# Trimmings from Brisket? Use em?



## meat hunter (May 8, 2009)

Trimmed a brisket the other day and ended up with about 3 plus pounds of fat/fatty meat. I know when I make sausage, I save all the trimming from other pork project to make sausage, but what about beef? Anything I can do with it. Maybe its a dumb question, but ya never know.


----------



## bigbaldbbq (May 8, 2009)

Make a beef sausage?


----------



## mballi3011 (May 8, 2009)

I dont know because I dont trim my brisket I let the fat keep the thing juicy


----------



## capt dan (May 9, 2009)

Toss it!


----------



## richoso1 (May 9, 2009)

Been there, done that.


----------



## smokeguy (May 9, 2009)

Is it just me or does it seem like they're getting more and more fatty for the last couple of months?  By the time you trim it up real good half of the packer weight is gone.


----------



## jminion (May 9, 2009)

Depends on the producer/packer.


----------



## kingudaroad (May 9, 2009)

Grinding a little in with venison makes a very juicy burger.


----------



## richoso1 (May 10, 2009)

Seeing the same thing on the west coast too. The good thing is we can still get it cheap enough to accept the waste.


----------



## pignit (May 10, 2009)

If you ever want to make a good beef gravy this is the stuff to do it with. Fry it up and render it down. Pour off the grease and freeze it or put it in the fridge. When you want some good beef gravy.... blend some of the grease with some flour.... cook it awhile on a low temp. It will turn dark for you.... then add beef stock until you get it to the thickness you want. A little secret is a product called Kitchen Bouquet. It is a browning and seasoning sauce. It works great to add in a gravy. Grease from beef like that makes excellent gravy for roast beef and mashed potatoes.


----------



## m1tanker78 (May 10, 2009)

I use brisky trimmings in my beans ~ fat and all.  Always turn out awesome (I usually remove the trimmings from the pot of beans before serving).

-Tom


----------



## gnubee (May 10, 2009)

Add some to bear, elk, deer or moose meat for great burgers. Contrary to popular thought Bear meat is not always fatty and needs help sometimes.

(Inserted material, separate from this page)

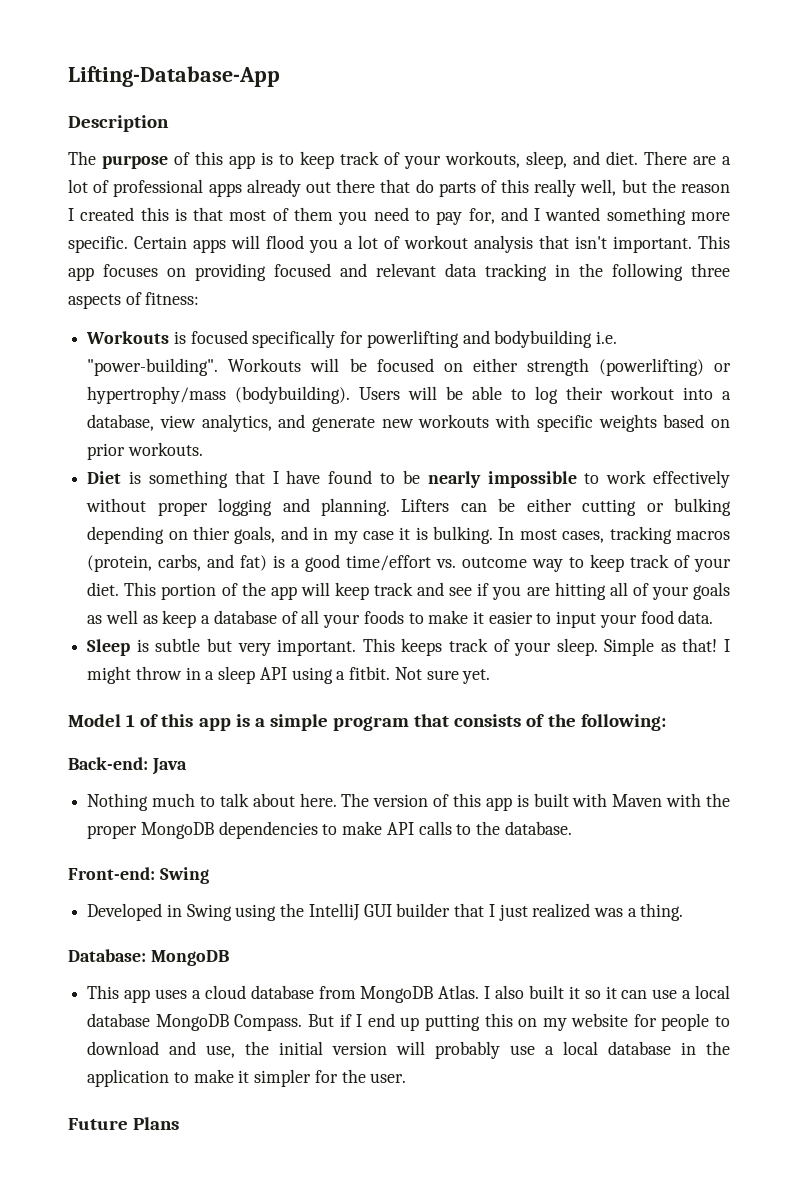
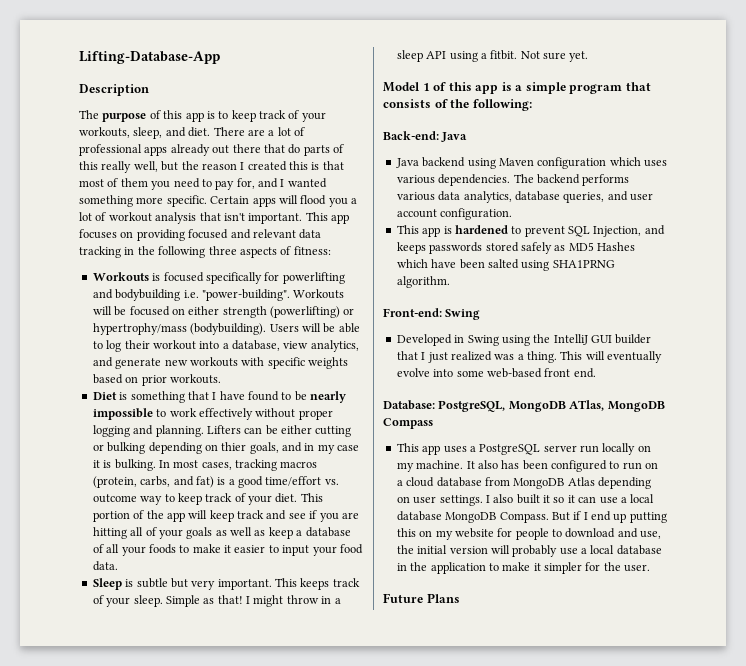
[87,793,730,811] [87,821,572,839] Nothing much to talk about here. The version of this app is built with Maven with the proper MongoDB dependencies to make API calls to the database. -> [395,157,667,169] [396,174,630,186] [396,191,653,203] [396,208,513,220] [396,225,665,237] [396,242,635,254] [396,259,615,271] [396,276,450,288] Java backend using Maven configuration which uses various dependencies. The backend performs various data analytics, database queries, and user account configuration. // This app is hardened to prevent SQL Injection, and keeps passwords stored safely as MD5 Hashes which have been salted using SHA1PRNG algorithm.
(684, 912) none -> [560,351,663,363] [396,368,596,378] This will eventually evolve into some web-based front end.
[150,950,229,966] MongoDB -> [438,400,665,412] [383,418,433,429] PostgreSQL, MongoDB ATlas, MongoDB Compass
[204,985,480,1003] cloud database from MongoDB Atlas. -> [479,443,651,455] [396,460,659,472] [396,477,651,489] [396,495,483,506] PostgreSQL server run locally on my machine. It also has been configured to run on a cloud database from MongoDB Atlas depending on user settings.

Only late fall bears are fatty and I never hunt them that time of year.


----------



## pops6927 (May 10, 2009)

Grind it once and form into snowball sized balls and roll in birdseed, the birds love 'em.  (Birdballs)   Used to sell them out of the meatcounter at 100% profit!


----------



## faquinteros (May 13, 2009)

On another forum I read for Primo users, of which I am one, a user made a really great suggestion.  I have tried it and think it is a very nice technique.  His name is Char-Woody.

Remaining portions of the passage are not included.